Attraverso indagini archeometriche sui reperti archeologici, su scorie e scarti di lavorazione d’argento, è possibile risalire al minerale d’origine e, a volte, ai giacimenti di provenienza. Inoltre, è possibile comprendere se siano stati adoperati determinati processi di lavorazione, oppure se siano stati adoperati in malo modo: l’argento nativo, di

solito, è quasi puro (circa per il 99%), con scarse tracce di altri metalli (rame inferiore allo 0,5%; bismuto inferiore allo 0,04%; piombo inferiore allo 0,08%; mercurio a partire da una percentuale inferiore a 0,4% a 4%).

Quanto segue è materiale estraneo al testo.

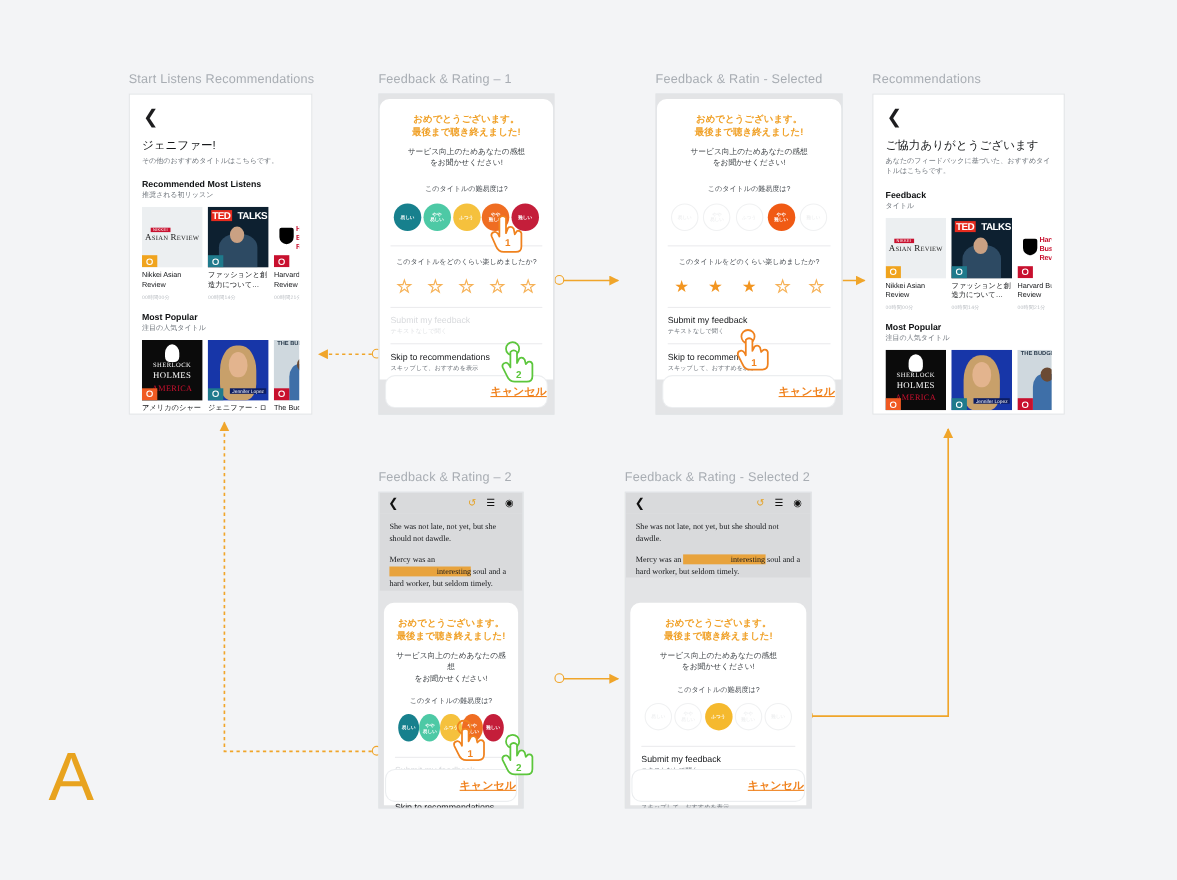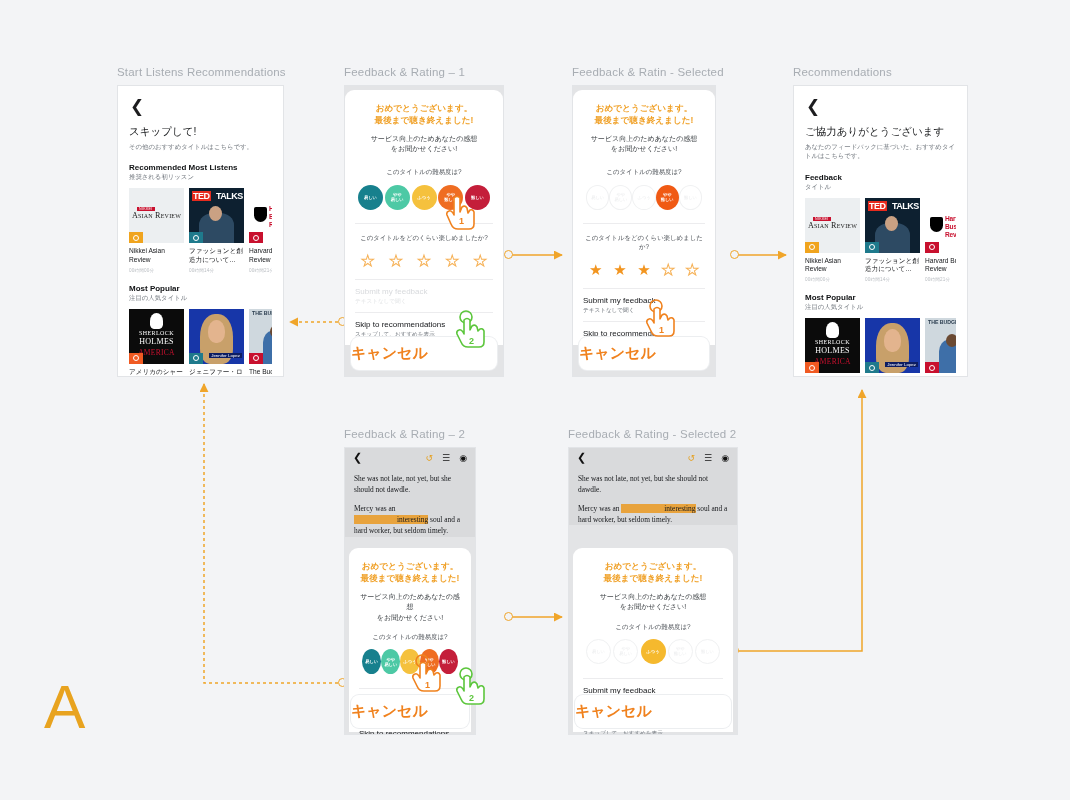--- a/index.html
+++ b/index.html
@@ -367,7 +367,7 @@
     </div>
   </div>
 
-  <div class="frame" style="left:572px;top:66px;width:144px;">
+  <div class="frame" style="left:596px;top:66px;width:170px;">
     <div class="frame-title">Feedback &amp; Ratin - Selected</div>
     <div class="phone gray" style="height:292px;">
       <div class="sheet" style="margin-top:4px;height:255px;">

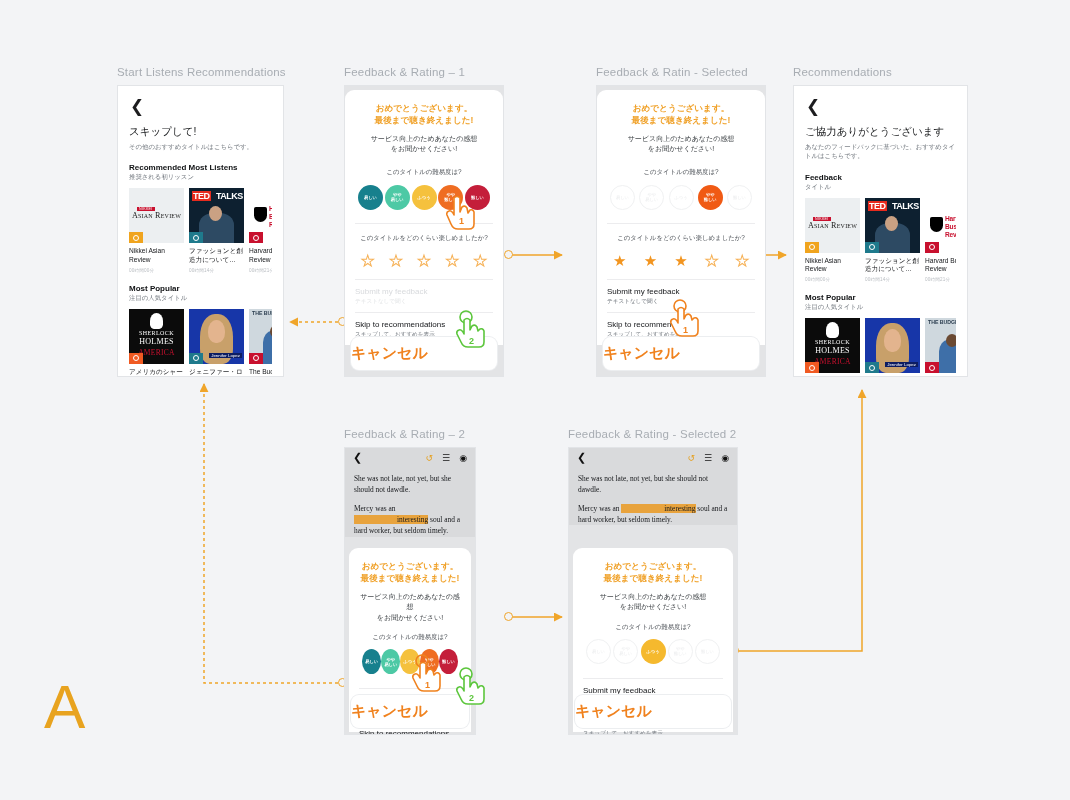--- a/index.html
+++ b/index.html
@@ -204,7 +204,7 @@
     <div class="phone" style="height:292px;">
       <div class="rec-body">
         <div class="back-chevron">❮</div>
-        <div class="rec-h1">スキップして!</div>
+        <div class="rec-h1">ジェニファー!</div>
         <div class="rec-sub">その他のおすすめタイトルはこちらです。</div>
 
         <div>

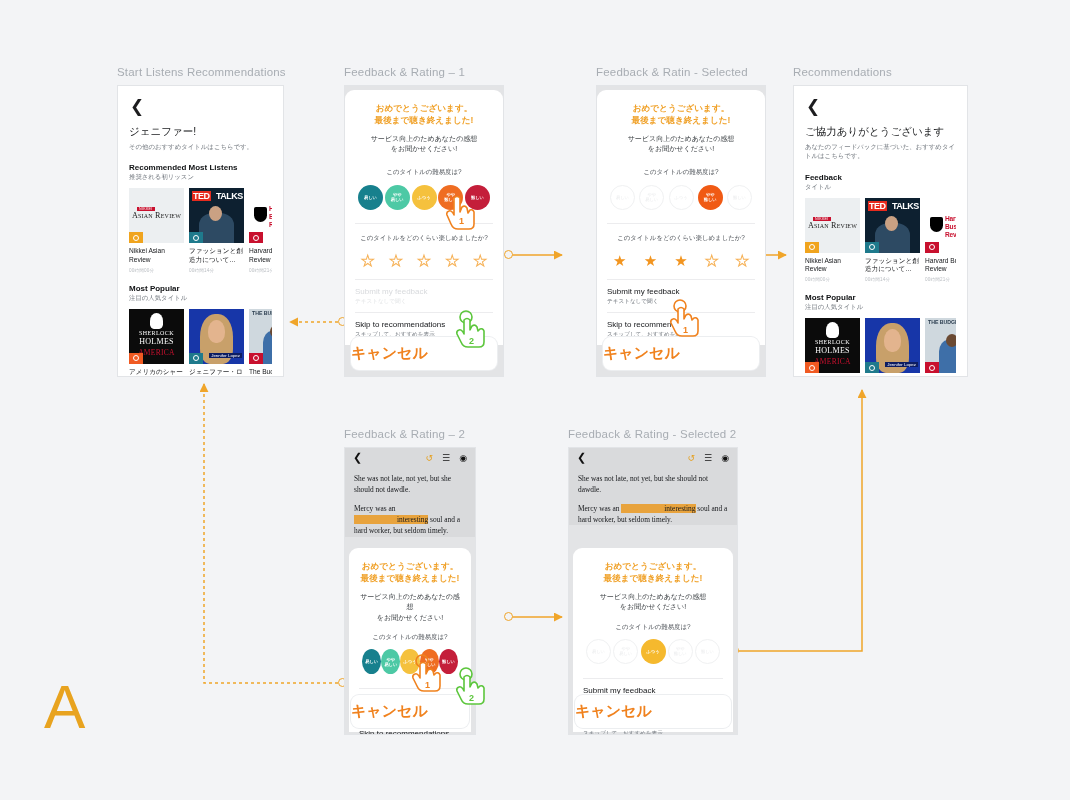--- a/index.html
+++ b/index.html
@@ -131,9 +131,10 @@
 
   .cancel-btn {
     position:absolute; left:6px; right:6px; bottom:6px;
-    background:#fff; border-radius:8px; text-align:left;
-    color:#f0821e; font-weight:bold; font-size:15px; padding:7px 0;
+    background:#fff; border-radius:8px; text-align:right;
+    color:#f0821e; font-weight:bold; font-size:10px; padding:7px 0;
     box-shadow:0 0 0 1px #eceef0;
+    text-decoration:underline;
   }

L’argento non coppellato, ricavato da clorargirite, argentite, pirargirite, proustite e stefanite, sembra essere caratterizzato da scarse quantità sia di rame che di bismuto, ma da più alti tenori di oro (fino allo 0,5%); la clorargirite può avere anche il 2,5% di piombo, e poiché il processo di estrazione dell’argento dal minerale, non prevede la coppellazione, può essere inglobato nell’argento. Nell’argento ottenuto tramite coppellazione dalla galena, la quantità di piombo dovrebbe aggirarsi intorno a una percentuale fra lo 0,05% e il 2,5%; ma mentre tenori più bassi, di solito, escludono la coppellazione, quantità intorno al 2,5% di piombo, potrebbero costituire caratteristiche del minerale di base, quindi, non attestano un utilizzo certo del particolare processo estrattivo. La coppellazione separa in maniera efficace l’argento da altri elementi, quali antimonio, arsenico, stagno, ferro, zinco e rame, anche se quest’ultimo rimane, in genere, in quantità inferiori allo 0,5%. Tenori di rame superiori all’1% sono indicatori della cattiva riuscita del processo di raffinazione. La coppellazione, inoltre, è meno efficace per la separazione del bismuto, che rimane nell’argento in concentrazioni comprese fra lo 0,01 e l’1%. Infine, il rapporto tra l’oro e l’argento a coppellazione avvenuta non cambia rispetto al rapporto esistente tra i due metalli nel minerale d’origine (la galena), e comunque, l’oro, nei minerali piombiferi, non è mai presente in elevate quantità76. Un altro metodo d’indagine, per quanto riguarda la provenienza dei materiali archeologici in argento, è costituito dall’analisi isotopica del piombo. Gli isotopi del piombo: 206Pb, 207Pb, 208Pb, sono sottoposti a decadimento radioattivo. Il rapporto tra questi ultimi e l’isotopo 204Pb, costante in tutte le rocce dalla

loro origine, determina le specifiche caratteristiche dei depositi geologici; tutti i minerali di un determinato deposito, quindi, avranno lo stesso rapporto isotopico del piombo. Variazioni anche leggere di questo rapporto, sono indicative dei meccanismi di formazione del deposito e della diversa provenienza dei minerali. A differenza della composizione chimica, la composizione isotopica non viene modificata dai processi fusori, quindi, un oggetto finito e lavorato avrà la stessa composizione isotopica del minerale d’origine, tranne nel caso in cui ad un argento venga aggiunto altro argento di diversa provenienza. Un fenomeno molto diffuso nell’antichità durante i periodi di gravi difficoltà economiche, soprattutto dall’Ellenismo in poi, era il vero e proprio spoglio dei templi che costituivano luoghi di culto, ma anche dei veri e propri luoghi di tesaurizzazione. Gioielleria, statue, ex-voto e monete in metallo prezioso, anche di diversa provenienza, venivano “riciclati”, rifusi e rilavorati per la produzione di altri oggetti e di altra moneta. In definitiva, questo tipo di analisi presuppone che il piombo e l’argento abbiano la stessa origine, che quindi appartengano allo stesso minerale. Bisogna tener conto, però, anche di alcuni casi in cui il piombo viene aggiunto di proposito nei procedimenti di lavorazione, per fare in modo che concentri l’argento, per esempio, durante la raffinazione delle jarositi o nella cementazione dell’elettro. Ovviamente, in questi casi, il piombo può avere anche un’origine diversa. Sarà, allora, molto importante determinare il minerale di provenienza, per una corretta lettura dei dati analitici. Campionamenti geologici che tengano in considerazione informazioni storiche e geografiche, riguardo alle zone e alle tecniche estrattive, insieme ai risultati ottenuti dalle analisi dei reperti archeologici, forniranno, a riguardo, indicazioni esaustive77.